F1's new technical managing director Ross Brawn says that simplicity is the key to the sport's future.

It would be easier to list what Ross Brawn doesn't know about motorsport than what he does know, the Briton has won multiple world championships in F1 as well as playing a key role in Jaguar's Sportscar success in the early 90s. Indeed, his eponymous F1 team, having won the drivers' and constructors' title in 2009, was subsequently sold to Mercedes which continues to dominate the sport.

Despite his engineering background however, newly installed as the technical head of the F1 company, the Briton insists that keeping it simple is the key to building the sport.

"What I want to develop along with all the other stakeholders in F1, the teams, the FIA and so on, is to get a vision of where we want to be in the next few years," he told BBC 5 Live.

"I know from experience that F1 tends to be reactive," he continued. "It has a problem and it reacts and tries to find a solution, but very rarely has the vision of looking forward three-to-five years and deciding where it wants to be.

"So I think we know what fans want," he said, "they want entertainment, they want close racing, they want to be able to understand what's going on. I think everyone agrees on that, but it's finding the path with all the other teams and all the other people involved to achieve that.

"Simplicity is a key objective for the future," he continued. "I've watched for the last few years as a spectator, and there are times even I haven't been sure what's been going on.

"It's a great sport," he enthused, "it's a fabulous combination of the drivers and their personalities, their competition, and the cars and the whole thing... we just need to look at it and see how we can improve the show.

"The fans want racing, and we haven't seen too much of that. We've seen a great competition between two drivers in the same team for the last few years, and that's no fault of Mercedes. They've done a fabulous job. I think the fans want racing, they want to understand what's going on in the race.
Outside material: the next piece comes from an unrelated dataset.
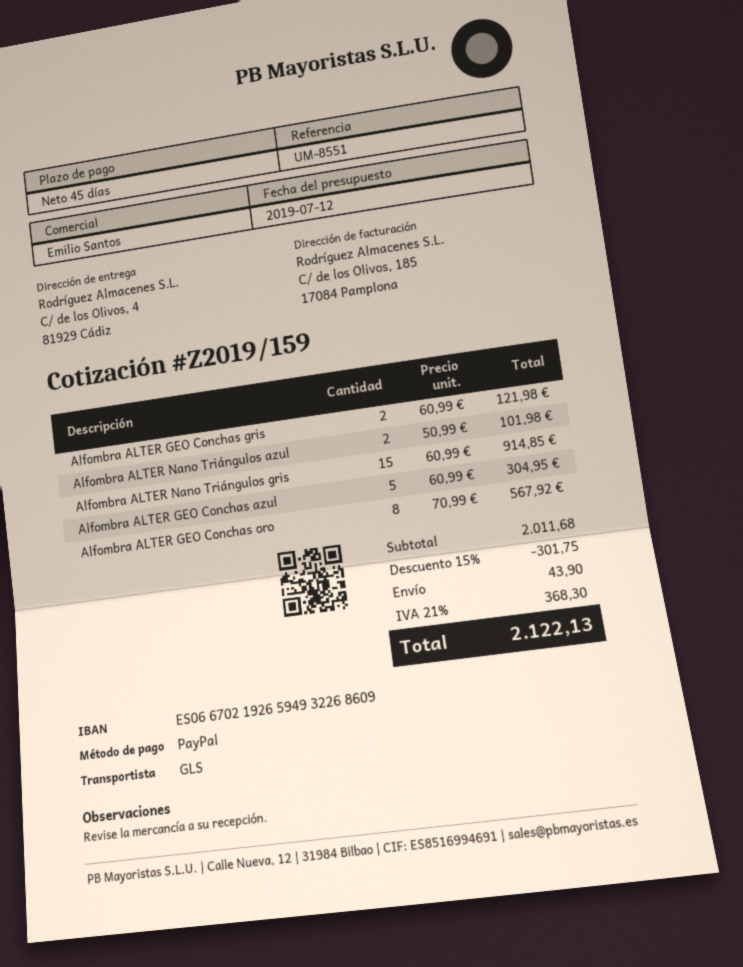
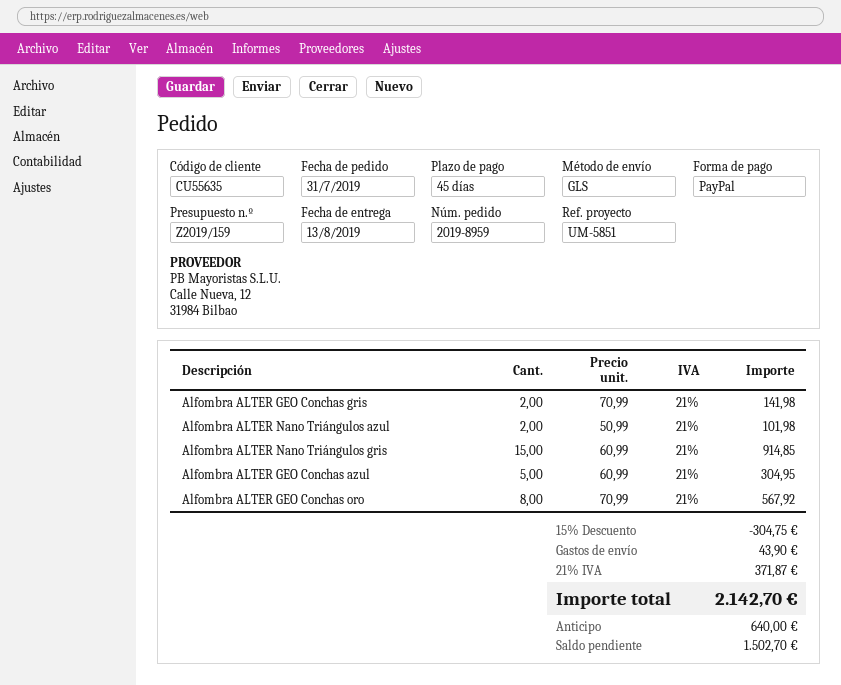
reference: UM-8551 -> UM-5851
Alfombra ALTER GEO Conchas gris: 2 x 60.99 = 121.98 -> 2 x 70.99 = 141.98
discount: 15% = 301.75 -> 15% = 304.75
tax: 21% = 368.30 -> 21% = 371.87
total: 2122.13 -> 2142.70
"There are different types of fans of course, and that's where the complication comes. There are fans who come to the races, there are the fans who watch TV and the fans who watch through other media. It's finding a balance between all of those requirements.

"We want the race, for instance, to be as big a show as we can make it, so when you come to a race for a weekend, you're entertained from beginning to end."

Clearly, Brawn is singing from the same hymn sheet as Carey and has the same desires for Liberty's new purchase as the rest, but like Carey's insistence that the British Grand Prix will be safe there is no explanation of how this might be achieved. Furthermore, such changes, to the sporting side of things, are not the work of a moment and will take years, and in the meantime fans will to continue to drift away.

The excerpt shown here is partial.